Garfield’ın meali, Spider-Man filmlerinin onun arzı ettiği kadar derin olmayışından duyduğu rahatlık elbette. Ancak bu doğru bir yaklaşım mı, orası şüpheli. Garfield’ın kast ettiği şeyi anlamak zor değil, özellikle de Spider-Man’in okulda taciz edilen ve dışlanan çocuklar için ifade ettiği şeyler düşünülürse. Ancak bu tip filmler, böylesine mesajları Scorsese gibi didaktik veya katmanlı veya boyutlu vermek zorunda değiller. Böylesine filmler, derin olmak zorunda da değiller. Onu Spider-Man’e hayran eden şeyler de bu derinliğe sahip değildi. Sadece var olarak ve o genç insanların kalplerini hafifleterek kültürel bir önem arz etti bu karakterler.

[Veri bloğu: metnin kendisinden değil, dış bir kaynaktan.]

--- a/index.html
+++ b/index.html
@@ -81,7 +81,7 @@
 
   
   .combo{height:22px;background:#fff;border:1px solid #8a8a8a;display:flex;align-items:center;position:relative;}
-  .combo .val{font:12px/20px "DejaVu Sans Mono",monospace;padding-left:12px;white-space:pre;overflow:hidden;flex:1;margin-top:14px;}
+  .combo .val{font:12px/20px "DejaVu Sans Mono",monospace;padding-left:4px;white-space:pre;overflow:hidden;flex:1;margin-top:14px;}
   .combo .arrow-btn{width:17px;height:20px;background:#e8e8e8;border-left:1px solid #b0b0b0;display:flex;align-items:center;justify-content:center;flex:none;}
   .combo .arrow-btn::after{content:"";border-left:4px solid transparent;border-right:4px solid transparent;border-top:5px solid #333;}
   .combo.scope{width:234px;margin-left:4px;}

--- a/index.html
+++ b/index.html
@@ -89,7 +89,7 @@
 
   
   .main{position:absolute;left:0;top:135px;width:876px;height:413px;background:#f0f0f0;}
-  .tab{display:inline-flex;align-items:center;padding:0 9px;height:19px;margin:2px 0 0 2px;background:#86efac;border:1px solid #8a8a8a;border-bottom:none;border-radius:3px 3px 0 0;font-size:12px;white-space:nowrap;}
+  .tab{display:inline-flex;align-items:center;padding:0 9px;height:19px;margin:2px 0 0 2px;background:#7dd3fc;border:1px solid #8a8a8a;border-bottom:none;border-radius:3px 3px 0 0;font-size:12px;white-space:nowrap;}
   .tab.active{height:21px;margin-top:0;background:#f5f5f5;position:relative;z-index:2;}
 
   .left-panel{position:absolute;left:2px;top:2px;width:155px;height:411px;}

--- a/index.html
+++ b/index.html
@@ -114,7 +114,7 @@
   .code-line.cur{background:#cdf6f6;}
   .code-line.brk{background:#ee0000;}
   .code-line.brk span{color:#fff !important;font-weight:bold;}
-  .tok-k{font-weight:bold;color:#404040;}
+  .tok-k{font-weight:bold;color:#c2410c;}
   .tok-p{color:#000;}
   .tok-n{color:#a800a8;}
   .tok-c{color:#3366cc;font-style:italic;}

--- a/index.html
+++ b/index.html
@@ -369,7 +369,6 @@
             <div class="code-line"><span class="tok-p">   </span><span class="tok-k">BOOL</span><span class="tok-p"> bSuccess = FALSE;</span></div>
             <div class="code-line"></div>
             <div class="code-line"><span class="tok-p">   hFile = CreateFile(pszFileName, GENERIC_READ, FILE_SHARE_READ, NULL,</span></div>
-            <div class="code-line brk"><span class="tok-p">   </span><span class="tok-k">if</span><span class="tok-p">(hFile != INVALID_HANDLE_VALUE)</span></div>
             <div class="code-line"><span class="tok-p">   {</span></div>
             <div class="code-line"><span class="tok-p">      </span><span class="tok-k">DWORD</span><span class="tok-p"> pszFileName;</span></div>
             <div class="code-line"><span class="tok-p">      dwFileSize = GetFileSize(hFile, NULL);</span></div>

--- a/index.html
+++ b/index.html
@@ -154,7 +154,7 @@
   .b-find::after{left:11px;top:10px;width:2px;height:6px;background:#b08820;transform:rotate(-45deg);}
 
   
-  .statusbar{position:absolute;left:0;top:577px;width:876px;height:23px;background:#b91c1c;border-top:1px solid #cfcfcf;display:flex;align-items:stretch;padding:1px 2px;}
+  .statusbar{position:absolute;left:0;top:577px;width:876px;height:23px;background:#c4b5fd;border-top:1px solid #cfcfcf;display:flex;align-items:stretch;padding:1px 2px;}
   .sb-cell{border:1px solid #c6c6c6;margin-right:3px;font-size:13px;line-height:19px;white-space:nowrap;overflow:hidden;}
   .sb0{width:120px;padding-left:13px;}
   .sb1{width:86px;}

Ve Garfield elbette, kreatif süreçte eli ayağı olmayan biri olarak filmlerin kalitesinden şikayet edebilir; ancak bunu kendisinin Scorsese ve Gibson filmlerini konuşmaya geldiği masada derinlik kavramı üzerinden yapması, gören gözlere biraz eğreti duruyor; orası da kesin. Kalmış ki, katıldığı Patel bambaşka bir şey söylüyor ve bambaşka bir filmden söz ediyor orada. Bizce The Last Airbender’da oynamış bir adam, “Büyük stüdyo filmlerine küstüm” diyorsa, ona söz ekleyecek kişinin de aynı istasyonda durmuş olması gerekir. Çünkü Patel “Nasıl iş yapıyorsunuz abi ben gidiyorum” dese, “Tamam abi” der, akşam kasting ajansını ararlardı. Patel’in sessiz hissetmesi ondan. Garfield’ın suratı ise afişe basılıydı. Belki ilkinde değil, ama ikincisinde forsu elbet ki vardı. Velhasıl, biraz samimiyetsiz geldi bu açıklama. Bilmiyoruz siz ne düşünüyorsunuz? Var mı yorumlar?